By fiat, he means currency or, by extension, bonds that are denominated in them. Starting in January, the FED’s cheapest money ever begins to hit main street. Then inflation will be on everybody’s mind.
With the markets relatively calm until the sparks fly later next week, we conclude our tale. Our tale is, among other things, a recount of the recent history of Bank of America wrapped up in a vehicle metaphor: “Ode to the Auto Feo,” originally inspired by the recent passing of a vehicle that taught us many valuable lessons.
You can catch up with the “Ode to the Auto Feo”, Parts I,II, III, and IV by clicking on the following links.
After careful reflection, we could see that our reasons for adopting the fateful “gasoline only” policy in the Auto Feo were two-fold and that they reflected two of our character traits which, taken individually are admirable, yet when combined, can lead to terrible decision making.
The first and most obvious of these traits is frugality. While we do not think of ourselves as especially frugal, we do tend to choose certain items or activities upon which to focus our frugality. This focused frugality in and of itself can prove extremely useful where investments in proven strategies are concerned.
The second, perhaps less obvious, trait which was expressing itself in this decision was our sense of adventure. This trait can prove extremely useful when there is something to be gained from the undertaking and adequate margin for error for the undertaking’s failure.

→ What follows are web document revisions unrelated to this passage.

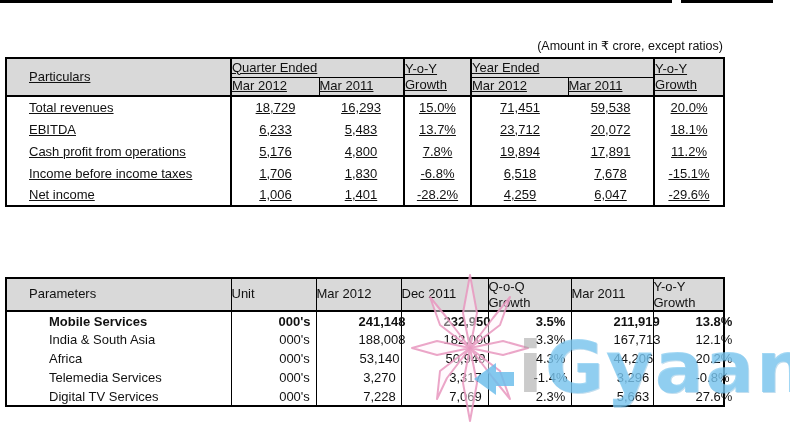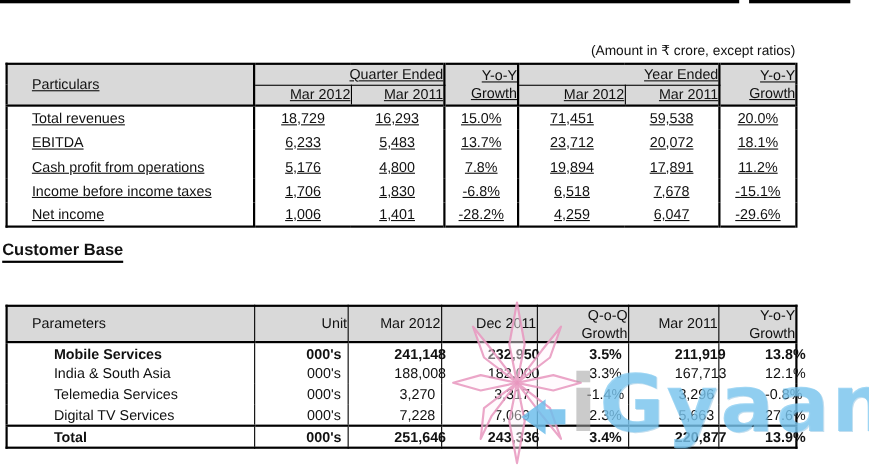"Quarter Ended" th { text-align: right -> left }
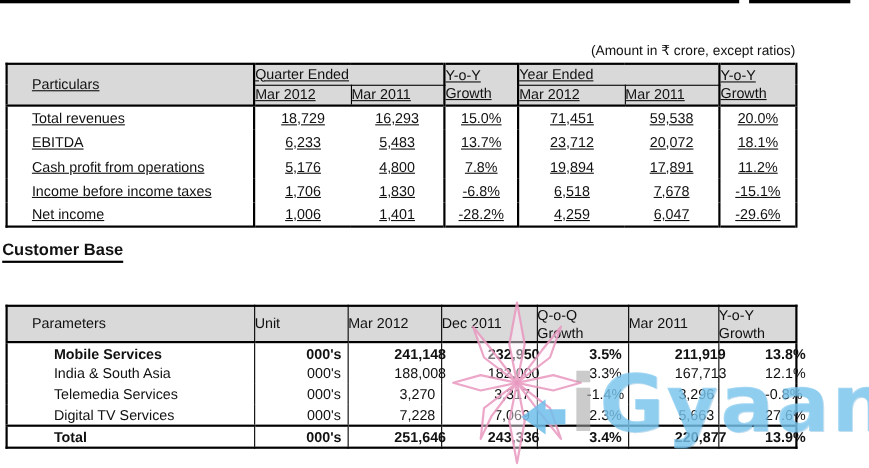"Customer Base" div.cb-title { html: <div>Customer Base</div> -> none }
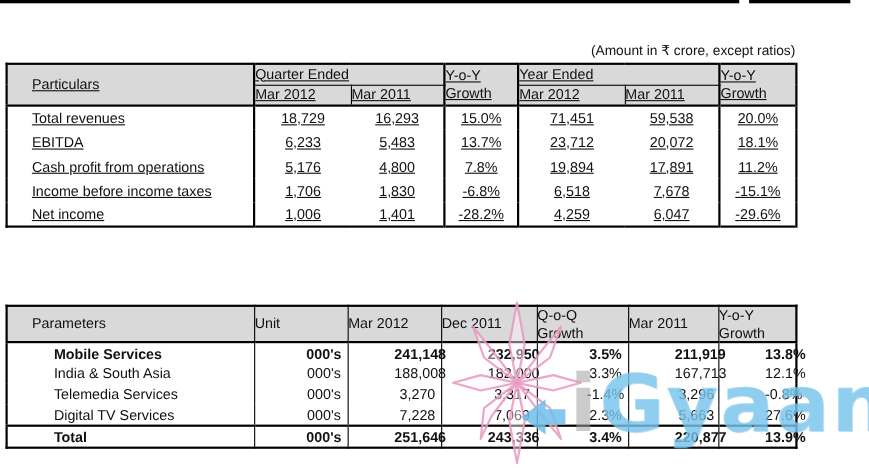"Africa" tr { html: none -> <tr> <td>Africa</td> <td>000's</td> <td>53,140</td> <td>50,949</td> <td>4.3%</td> <td>44,206</td> <td>20.2%</td> </tr> }
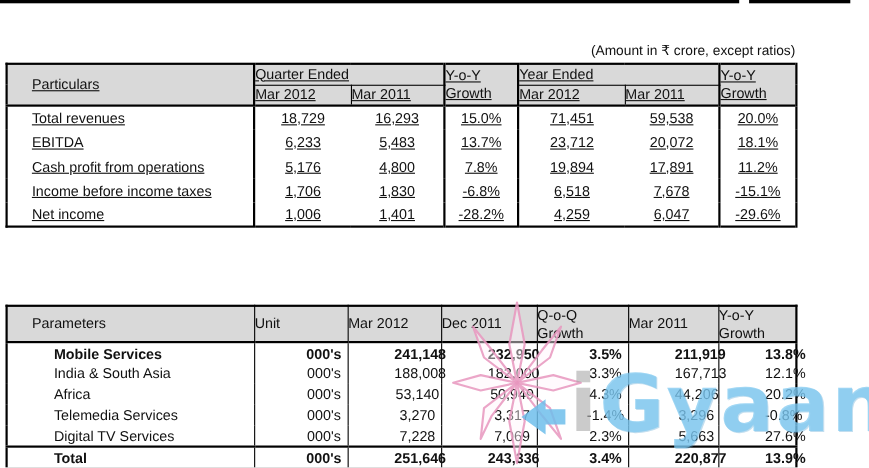"Total" tr.bold { html: <tr> <td>Total</td> <td>000's</td> <td>251,646</td> <td>243,336</td> <td>3.4%</td> <td>220,877</td> <td>13.9%</td> </tr> -> none }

The terrible decision, then, comes when we combine this sense of adventure, which, we repeat, requires ample margin for error, with our frugality which, by definition, does not provide for any margin of error.
Hence, in retrospect it was obvious that adopting the gasoline only policy in the case of the Auto Feo was a terrible decision. The only thing to be gained was sheer entertainment value reaped by those unaffected by the decision, a group that you, fellow taxpayer, are happily a part of.
Now that we understand the motivation for such a decision, we offer you the inspiration.
We were inspired by the desire to avoid buying a quart of oil each week (frugality) and, by extension, to avoid further staining our driveway with oil spilled out of the engine block. To accomplish this, we discovered (or perhaps imagined) an experiment that the military had conducted in which they had never put oil in new vehicles and had been able to rely on the resulting engine shavings caused by the friction to serve as a sort of permanent lubricant for the pistons as they slammed up and down in the engine block.
Now most sane persons and certainly those who are mechanically inclined will quickly realize that there is a big difference between our situation with a 17 year old vehicle which held two quarts of oil and the military who had new vehicles which had never been filled. There was also a big difference in our respective circumstances. The military could afford to lose a few vehicles to this sort of experiment. We, on the other hand, would be walking if it did not pan out.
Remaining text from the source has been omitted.